# Commercials You Can't Stand



## dorima (Oct 1, 2010)

World's Greatest Spokesperson
I love that guy!


----------



## dorima (Oct 1, 2010)

Trojan Wedding Shower commercial 
*Scoffs


----------



## the crow (Feb 9, 2011)

I can't stand ANY commercial. 
I do stand, them, after immediately killing the sound, and waiting for them to go away. 
But there is absolutely nothing that anybody can do to incline me to want, desire, or buy something, unless I came up with it myself.


----------



## PseudoSenator (Mar 7, 2010)

Pretentious twits.


----------



## perennialurker (Oct 1, 2009)

strawberryLola said:


> *There was one from a few years ago that goes: "It's not fast food, it's Wendy's."
> 
> The denial!!*
> 
> Oh and the commercial where the guy is practically screaming in a husky voice to sell garage doors.. wow.


I have no idea why, but upon reading this I burst into laughter.:crazy:


----------



## horses (Feb 6, 2011)

All Insurance Commercials which is about 75% of all tv commercials


----------



## RocketMikari (Feb 14, 2011)

none... I ignore/block them all ^^;;


----------



## Fizz (Nov 13, 2010)

Nomenclature said:


> YouTube - Trojan Wedding Shower Commercial - Triphoria Gift - Hair Blown Back


Excuse me, my friends and I talk just like these people all the time. Over enunciating and knowing the make and model of a vibrator by heart. 

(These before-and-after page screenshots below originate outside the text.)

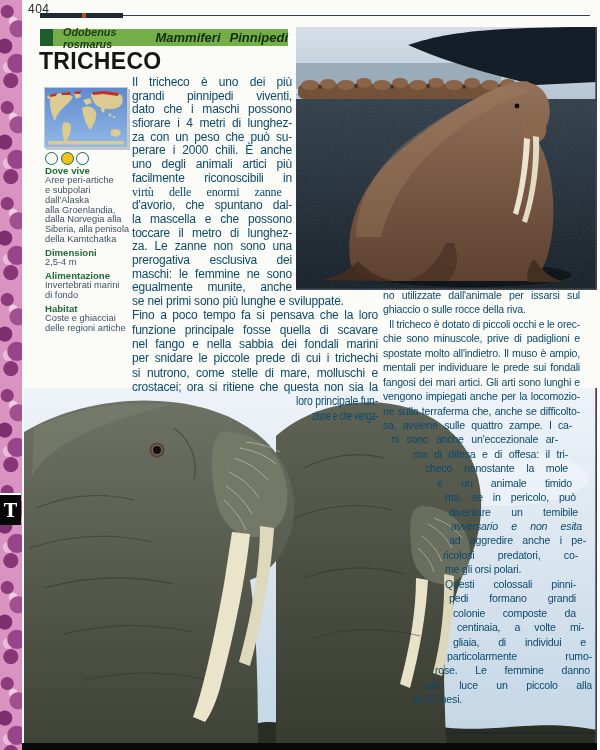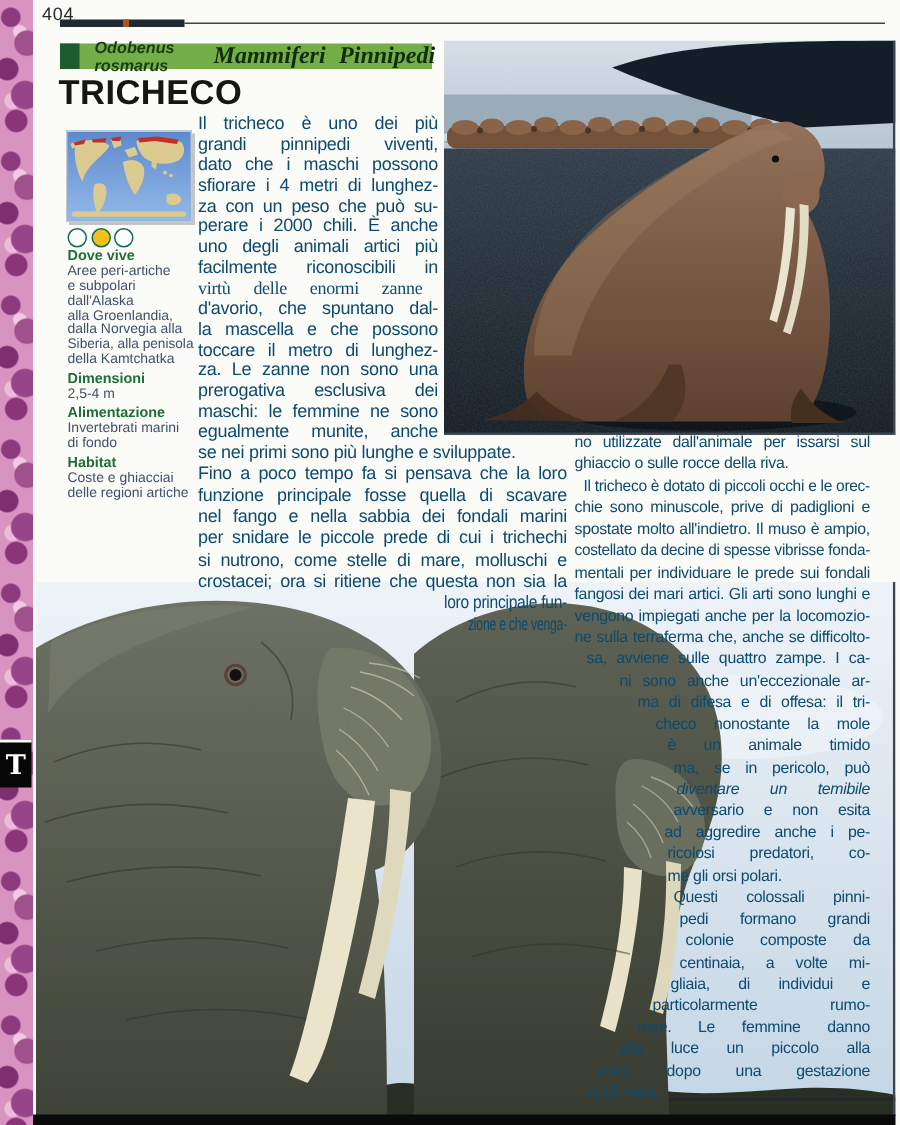--- a/index.html
+++ b/index.html
@@ -33,7 +33,7 @@
     display:flex;align-items:center;z-index:7;}
   .green-square{width:13px;height:17px;background:#1d5c2d;flex:0 0 13px;}
   .species{font-style:italic;font-size:10.8px;color:#1a3c14;margin-left:10px;font-weight:600;}
-  .cat{font-style:italic;font-weight:bold;font-size:16px;color:#122d0c;font-family:Liberation Serif, serif;}
+  .cat{font-style:italic;font-weight:bold;font-size:13px;color:#122d0c;}
   .cat1{margin-left:26px;} .cat2{margin-left:9px;}
 
   .title{position:absolute;left:39px;top:48px;margin:0;font-size:23px;font-weight:bold;

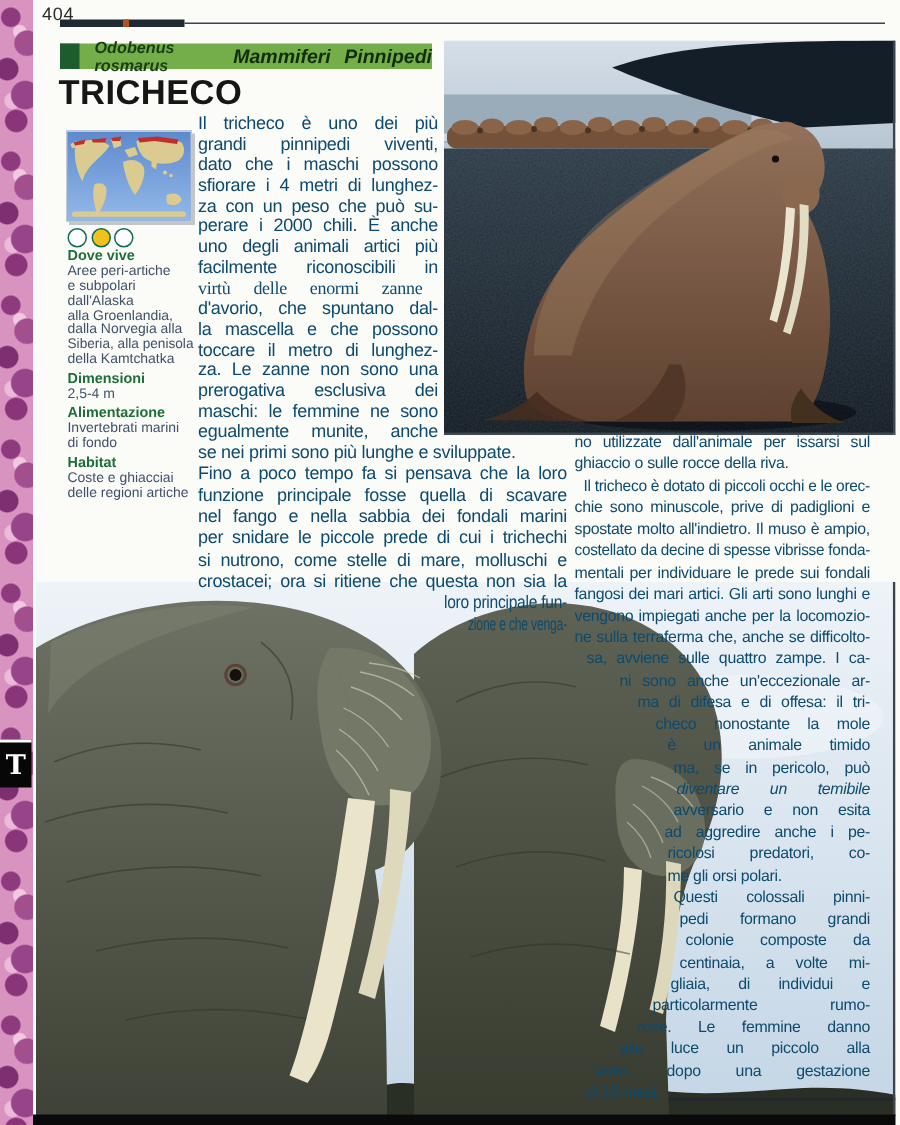--- a/index.html
+++ b/index.html
@@ -221,7 +221,6 @@
       <div class="tl"><span class="ts" style="transform-origin: 0px 50%; transform: scaleX(0.977842);">Il tricheco è dotato di piccoli occhi e le orec-</span></div>
       <div class="tl"><span class="ts" style="word-spacing: 2.13802px;">chie sono minuscole, prive di padiglioni e</span></div>
       <div class="tl"><span class="ts" style="word-spacing: 0.528646px;">spostate molto all'indietro. Il muso è ampio,</span></div>
-      <div class="tl"><span class="ts" style="transform-origin: 0px 50%; transform: scaleX(0.96576);">costellato da decine di spesse vibrisse fonda-</span></div>
       <div class="tl"><span class="ts" style="word-spacing: 1.22135px;">mentali per individuare le prede sui fondali</span></div>
       <div class="tl"><span class="ts" style="word-spacing: 0.480469px;">fangosi dei mari artici. Gli arti sono lunghi e</span></div>
       <div class="tl"><span class="ts" style="word-spacing: 0.759375px;">vengono impiegati anche per la locomozio-</span></div>

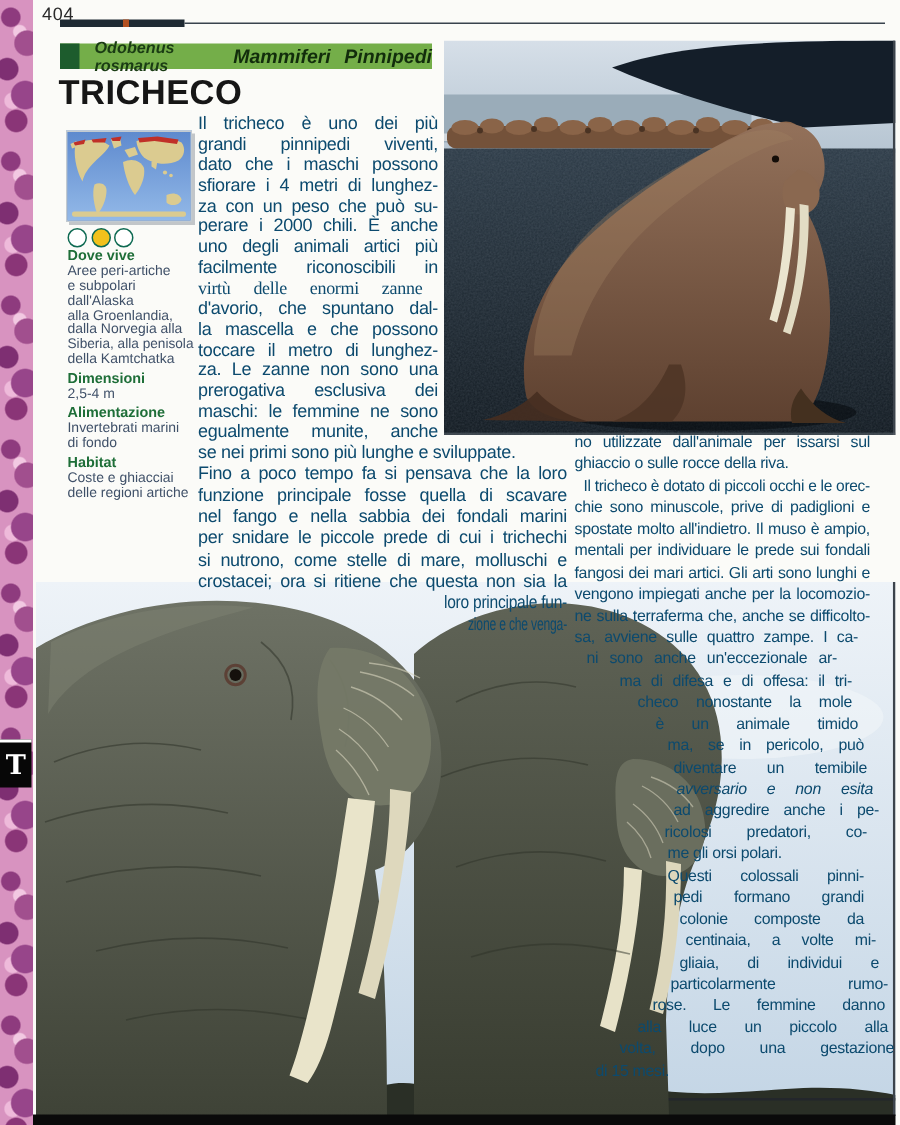--- a/index.html
+++ b/index.html
@@ -244,7 +244,6 @@
       <div class="tl"><span class="ts" style="word-spacing: 45.5781px;">particolarmente rumo-</span></div>
       <div class="tl"><span class="ts" style="word-spacing: 15.0469px;">rose. Le femmine danno</span></div>
       <div class="tl"><span class="ts" style="word-spacing: 15.7617px;">alla luce un piccolo alla</span></div>
-      <div class="tl"><span class="ts" style="word-spacing: 20.5208px;">volta, dopo una gestazione</span></div>
       <div class="tl"><span class="ts">di 15 mesi.</span></div>
     </div>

OK...I lied, I hate that commercial. 




PseudoSenator said:


> Pretentious twits.
> 
> YouTube - McDonald's Caramel Mocha Bravo Jr. TV Spot


AND THIS COMMERCIAL. What the hell is...why are...it doesn't even make sense. They're just synchronized and tapping their hands on the table.


----------



## heartturnedtoporcelain (Apr 9, 2010)

The ankle show Old Navy ad - that 'band' is so fucking annoying.


----------



## sprinkles (Feb 7, 2010)

Those local commercials which have REALLY BAD jingles. I can't stand them. They sound like they hired a burnt out alcoholic producer who is coercing a bunch of no talent hacks into singing and none of them gives a shit about it except for the probably _very small_ sum of money they get paid. I wouldn't be surprised if it was $5.

*You know what I'm talking about*. XD


----------



## Lycrester (Dec 26, 2010)

Shut up. Shut up. SHUT UP!:angry:


----------



## Nomenclature (Aug 9, 2009)

Lycrester said:


> Shut up. Shut up. SHUT UP!:angry:


:/ Thaaaannkkss. It's stuck in my head now and I can imagine myself singing and dancing like that while putting posters up in my history teacher's room.


----------



## Eerie (Feb 9, 2011)

I really really don't like the toilet paper commercials with the bears going to the bathroom behind a tree... and then they have TP on their behind. That just doesn't make me want to buy that toilet paper.

Also - the blow out diaper commercials...


----------



## timeless (Mar 20, 2010)

There are very few commercials that I can tolerate. Most (almost all) commercials nowadays try to employ sociological techniques to get you to buy their product.


----------



## kindaconfused (Apr 30, 2010)

I cannot stand any commercial with people eating. Especially loudly. If your commercial employs this annoying tactic, I will not buy your product. Who is with me?


----------



## Listener (Jan 13, 2011)

Commercials are one of the main reasons I stopped watching tv.


----------



## Cover3 (Feb 2, 2011)

the question should be.. can you stand TV?


----------



## Peacock (Mar 11, 2011)

Pretty much most commercials.
I especially dislike ones with female voice overs because their voices usually make me want to bash the TV screen in. 
I also get grossed out by commercials with babies especially that one with the rollerblading ones.
SCARED ME.


----------



## ladybugxD (Mar 19, 2011)

In a book that I read smb said "can we please stop having advertisements in which in the background a chick starts yelling like she's having an orgasm but what she's actually doing is eating a chocolate or she washes her hair?" 
..was also a great book.


----------



## CorgiGirl (Jan 3, 2011)

I'm thinking of getting into marketing, so watching the annoying commercials really irritates me. The ones that I can't stand the most are the Progressive, Esurance, and Nationwide insurance. I also don't like the Beneful commercials where people talk to their dog.


----------